In Blue Island, Ground Zero for train traffic in the south suburbs with 100 trains passing through on two freight lines each day, coping with the railroads is as old as the town itself.

Fire chief Bob Copp said co-existing with the trains remains a juggling act. Help from neighboring fire departments, in the form of mutual-aid agreements, and constant vigilance of the tracks are essential.

“We are used to it,” he said.

His biggest problem? The CSX Corp. tracks on Western Avenue near 139th Street. Trains will park and idle because they cannot get into a huge rail yard just east of town.

Both of the city’s fire stations are north of the tracks, so part of south Blue Island is unreachable at times.

“I would love to add another station,” Copp said. “Money is another story.”

Copp said the department has learned to adapt.

The department’s policy is to stay off Western Avenue unless absolutely necessary when responding to fires and medical emergencies. If time is critical, police on the street will notify dispatchers if the crossing is blocked.

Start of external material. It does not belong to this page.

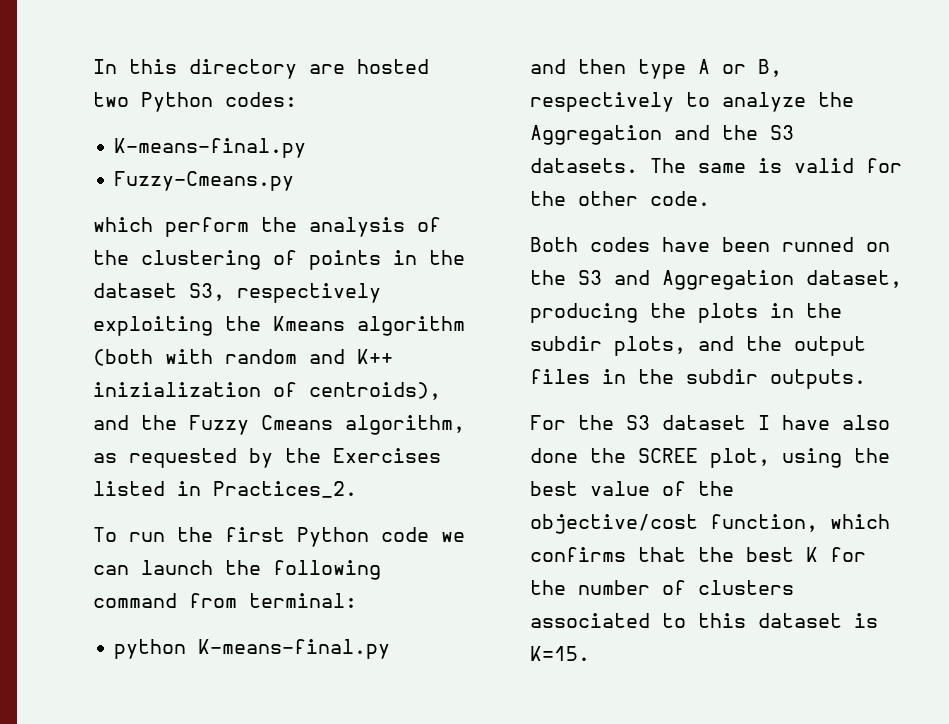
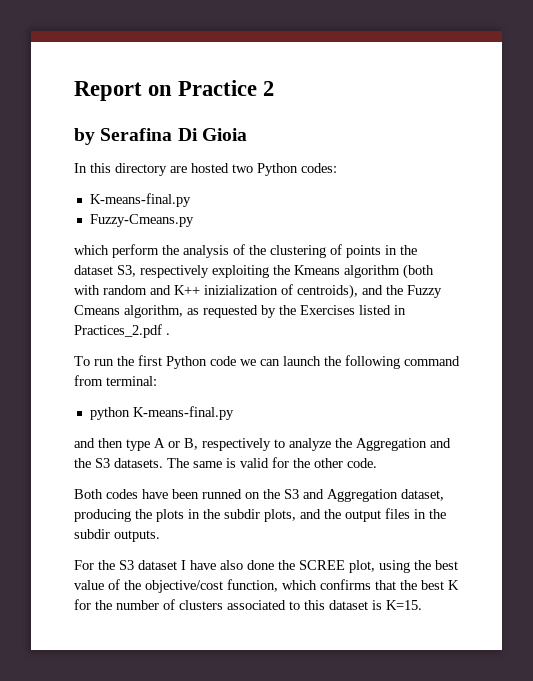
+ Report on Practice 2
+ by Serafina Di Gioia
- which perform the analysis of the clustering of points in the dataset S3, respectively exploiting the Kmeans algorithm (both with random and K++ inizialization of centroids), and the Fuzzy Cmeans algorithm, as requested by the Exercises listed in Practices_2.
+ which perform the analysis of the clustering of points in the dataset S3, respectively exploiting the Kmeans algorithm (both with random and K++ inizialization of centroids), and the Fuzzy Cmeans algorithm, as requested by the Exercises listed in Practices_2.pdf .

For years, Blue Island has maintained agreements with the Posen Fire Department to make sure the city’s southwest side is covered if Copp’s firefighters cannot make it because of a train.

Technology has provided some assistance recently.

Six months ago, security cameras were installed across Blue Island thanks to federal Homeland Security grants. At least one of the cameras is trained on the Western Avenue crossing.

“It’s another tool for our dispatchers,” Copp said. “A couple of times the dispatchers have told us, ‘The railroad tracks are clear.’ That’s been fantastic.”

Even with the daily challenges posed by trains, Copp said his staff has always met the universal goal of fire departments to be out the door and at the spot they are needed in three to four minutes. No one, Copp said, has died in Blue Island because an ambulance or fire truck was stuck at a crossing, waiting for a train to pass.

With a little help from their neighbors

Bottom line: If CN does acquire the line, police and fire departments along the EJ&E should prepare for trains.

A Federal Railroad Administration study in 2006 urged communities to use multiple strategies to conquer the problem.

If the line does see an influx in traffic, New Lenox police plan on a strict adherence to zone patrols so no region is left unmanned at any time.

Frankfort will rely more heavily on agreements with Richton Park, Manhattan, Monee and New Lenox for fire departments in those communities to cover for Frankfort’s firefighters in the event they are cut off by trains. Matteson is doing the same thing with Richton Park.

What that means for residents neighboring the EJ&E is they better get used to someone from the next village over answering their calls when they dial 911.

The railroad administration also suggests railroads contribute by building a second set of tracks in some areas so slower trains can stop without tying up a line in the event of an emergency. The FRA calls grade separations – overpasses and underpasses – the “gold standard” of solutions, but a single project can cost $100 million or more.

CN is balking at paying that kind of money. And suburbs on the EJ&E don’t have the resources to do it themselves.

Steve Kulm, an railroad administration spokesman, said whatever outcome, it won’t be the last time fire and police officials and the railroads have had to figure out their differences.

“There is always going to be a number of communities in this same situation,” Kulm said. “The basic problem we have is towns grew up and developed around the railroads.”